# "new" tinctorius morph?



## Matt Mirabello (Aug 29, 2004)

I saw this tinctorius in a youtube video put out by Amphibian Ark










does it look familiar to anyone?


----------



## jbeetle (Feb 8, 2004)

I have seen a few pictures of it before, but I can't remember where or any info on it (sorry). I'll try to see if I can find anything.


----------



## bellerophon (Sep 18, 2006)

Here's the last time I saw in on the board...

http://www.dendroboard.com/phpBB2/viewt ... highlight=


----------



## Onagro (Jun 9, 2006)

That tinctorius was found in Brazil in 2006 (I think). There were a few post on its discovery. At the moment, they aren't in the hobby. They are really nice looking frogs, aren't they?


----------



## thetattooedone (Mar 26, 2007)

Is that a real frog??? If so, that is f-in awsome!

Brent


----------



## Mywebbedtoes (Jul 2, 2007)

:shock: :shock:


----------



## Ed (Sep 19, 2004)

There is also a picture and description in Poison Frogs: Biology, Species & Captive Husbandry 

Ed


----------



## DF20 (Jul 7, 2007)

looks like a hybrid morph to me


----------



## Ed (Sep 19, 2004)

DF20 said:


> looks like a hybrid morph to me



Except it isn't.

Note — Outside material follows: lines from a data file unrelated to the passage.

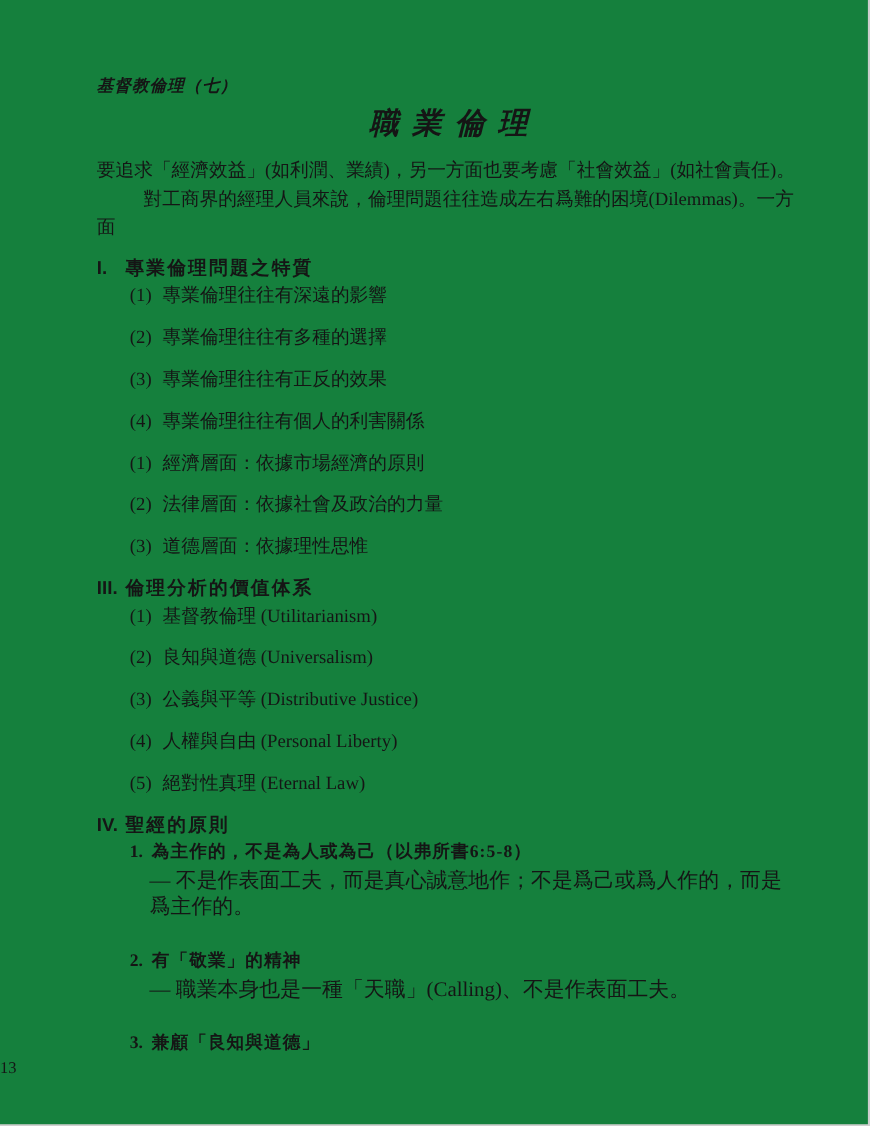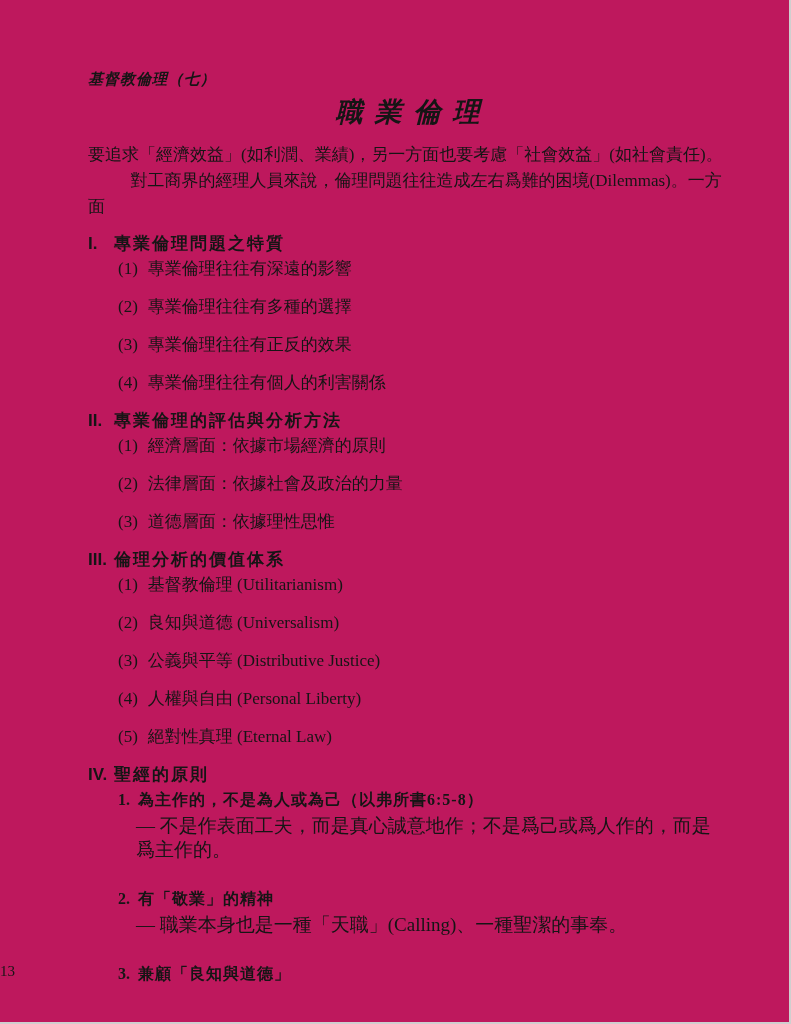"基督教倫理（七）" .page { background: #be185d -> #15803d }
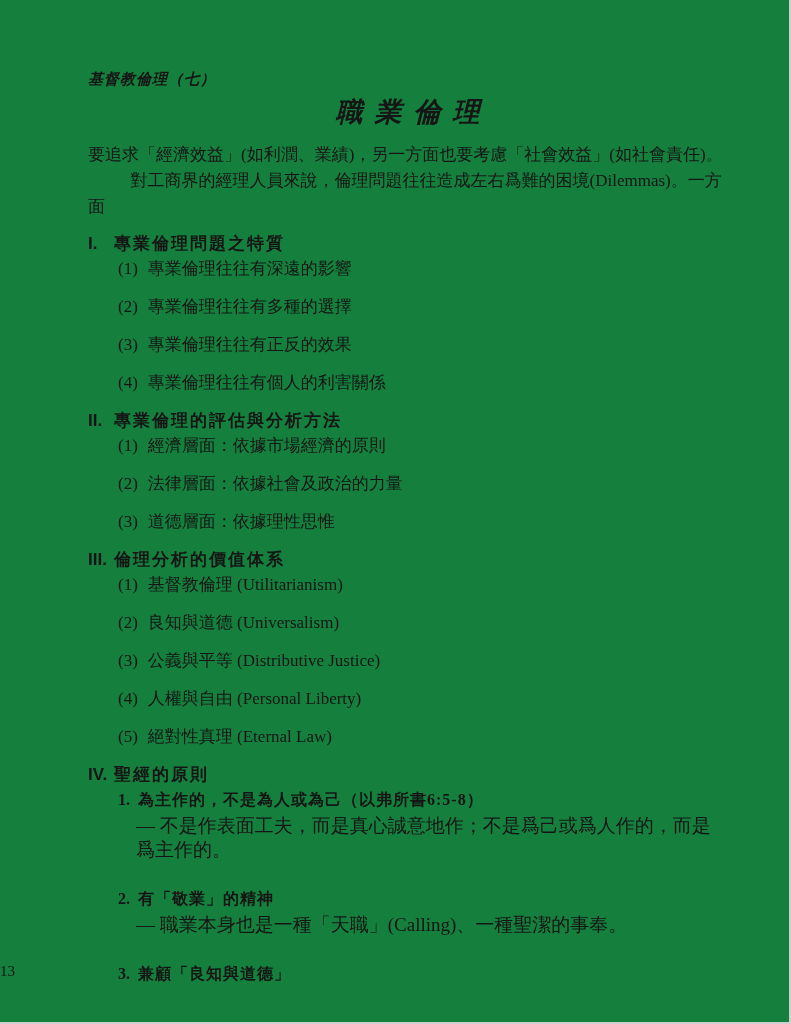"II." div.sec-heading { html: <div> <span>II.</span> <span>專業倫理的評估與分析方法</span> </div> -> none }
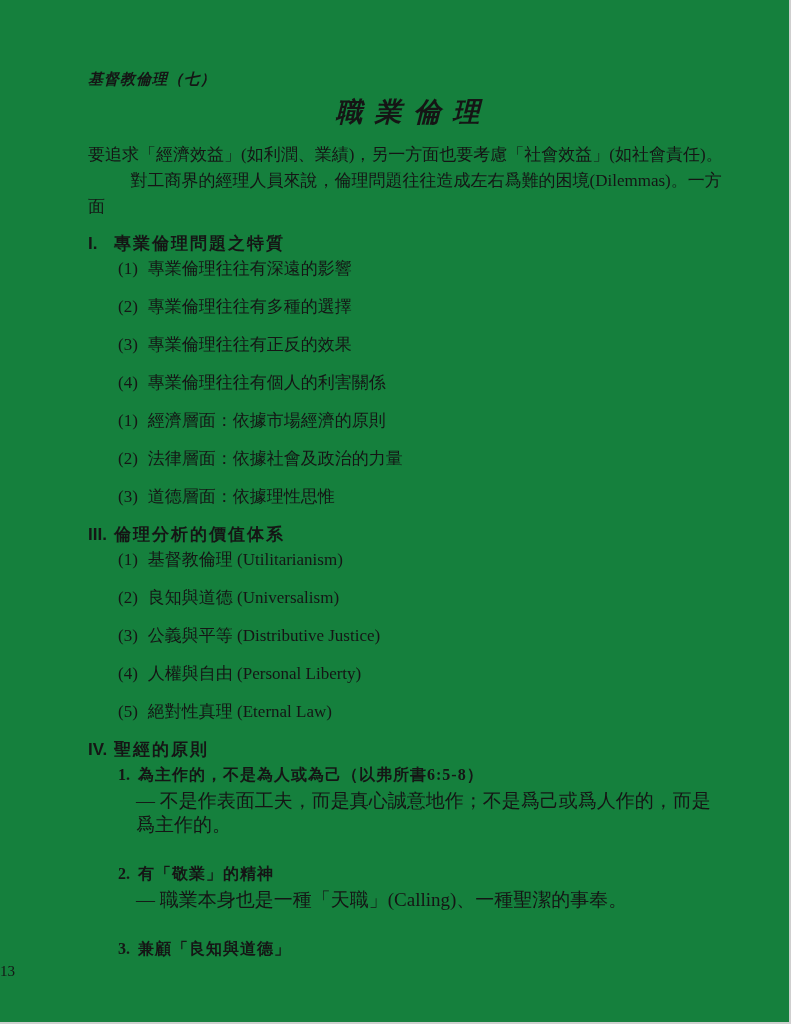"— 職業本身也是一種「天職」(Calling)、一種聖潔的事奉。" div.subitem-note { text: 一種聖潔的事奉 -> 不是作表面工夫 }
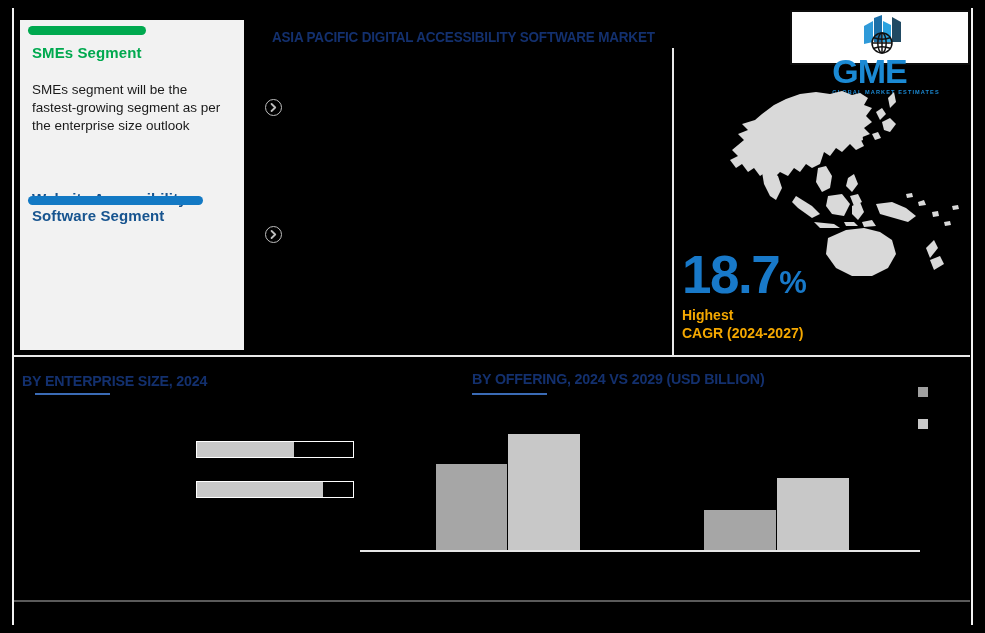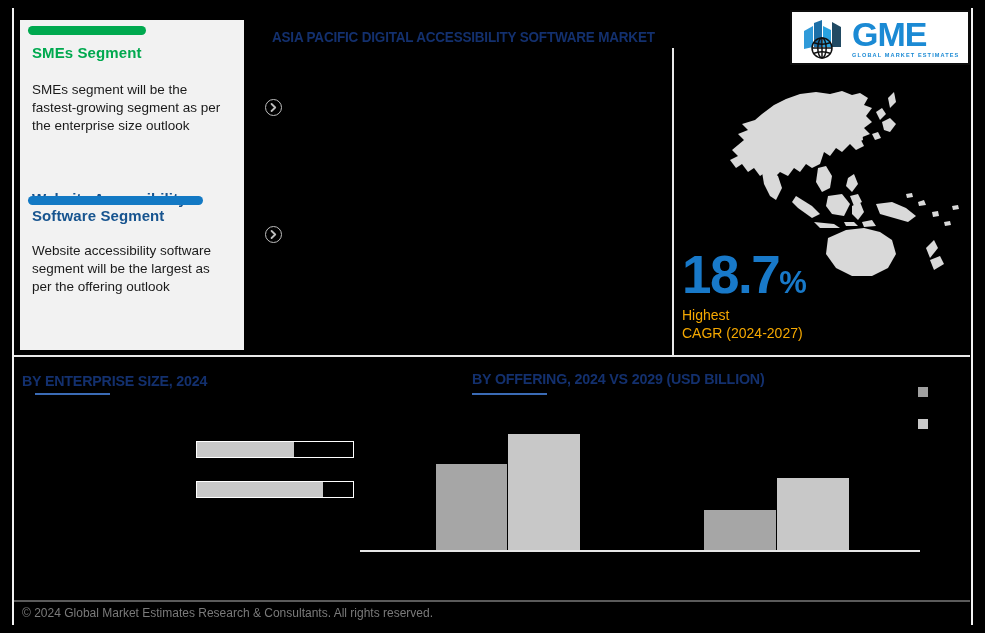"GME" #logo { flex-direction: none -> column }
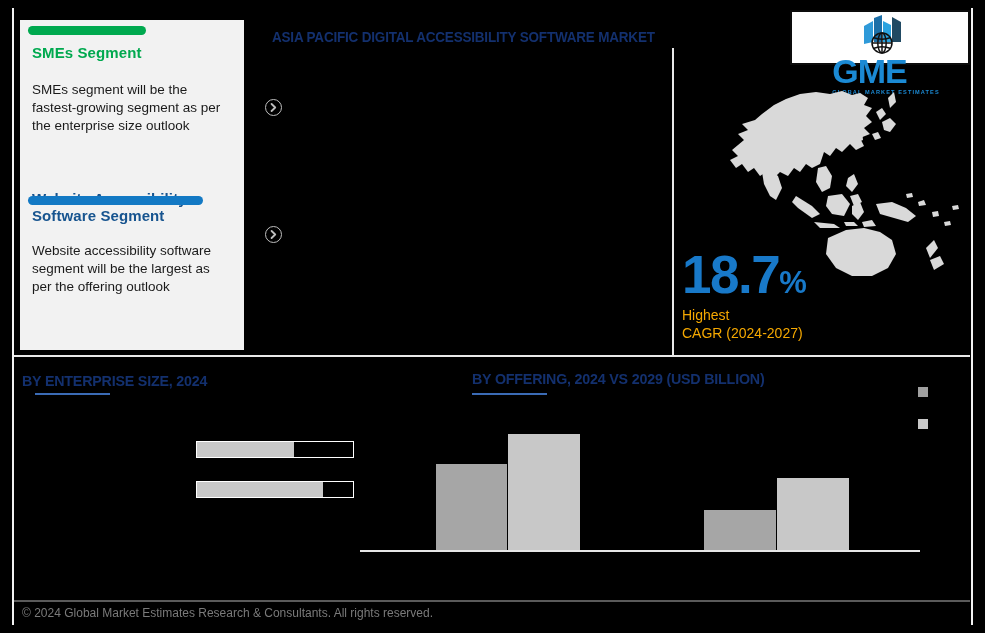"Website accessibility software segment will be" div.card-body { html: <div>Website accessibility software segment will be the largest as per the offering outlook</div> -> none }
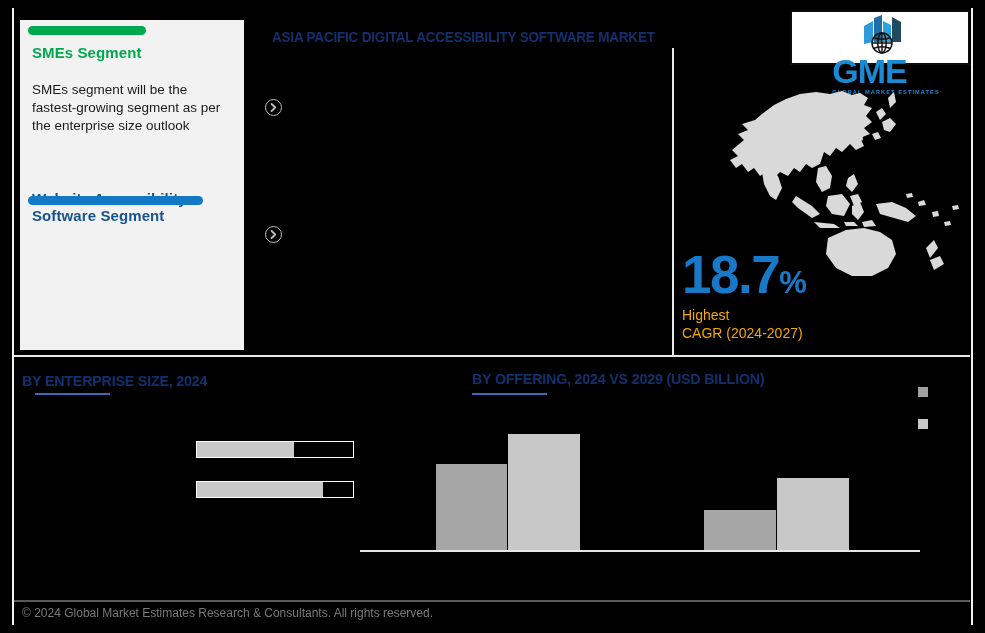"Highest" #cagr-label { font-weight: normal -> bold }
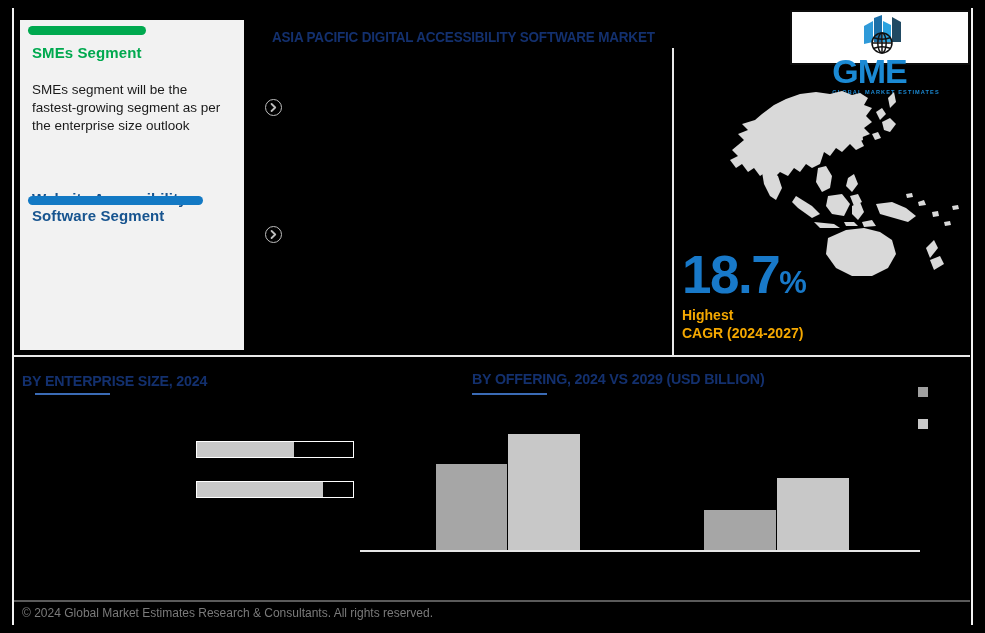"© 2024 Global Market Estimates" div { html: <div>© 2024 Global Market Estimates Research &amp; Consultants. All rights reserved.</div> -> none }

This is a real population in the wild. 

Ed


----------



## DF20 (Jul 7, 2007)

sweet then, id love to see more pictures to see the variation of patterns within this population


----------



## Ed (Sep 19, 2004)

I actually first heard about it from the NAIB staff a number of years ago, the only picture I am aware of being in the hobby is in the reference cited above. 

Ed


----------



## *GREASER* (Apr 11, 2004)

Matt Mirabello said:


> I saw this tinctorius in a youtube video put out by Amphibian Ark
> 
> 
> 
> ...




Lets get some links to the video


----------



## Matt Mirabello (Aug 29, 2004)

here is the video it came from:

http://www.youtube.com/watch?v=P_dqUFR0VD0


----------



## Julio (Oct 8, 2007)

insteresting, looks more like a Regina crossed with an Azureus.


----------



## Anoleo2 (Feb 1, 2006)

Julio said:


> insteresting, looks more like a Regina crossed with an Azureus.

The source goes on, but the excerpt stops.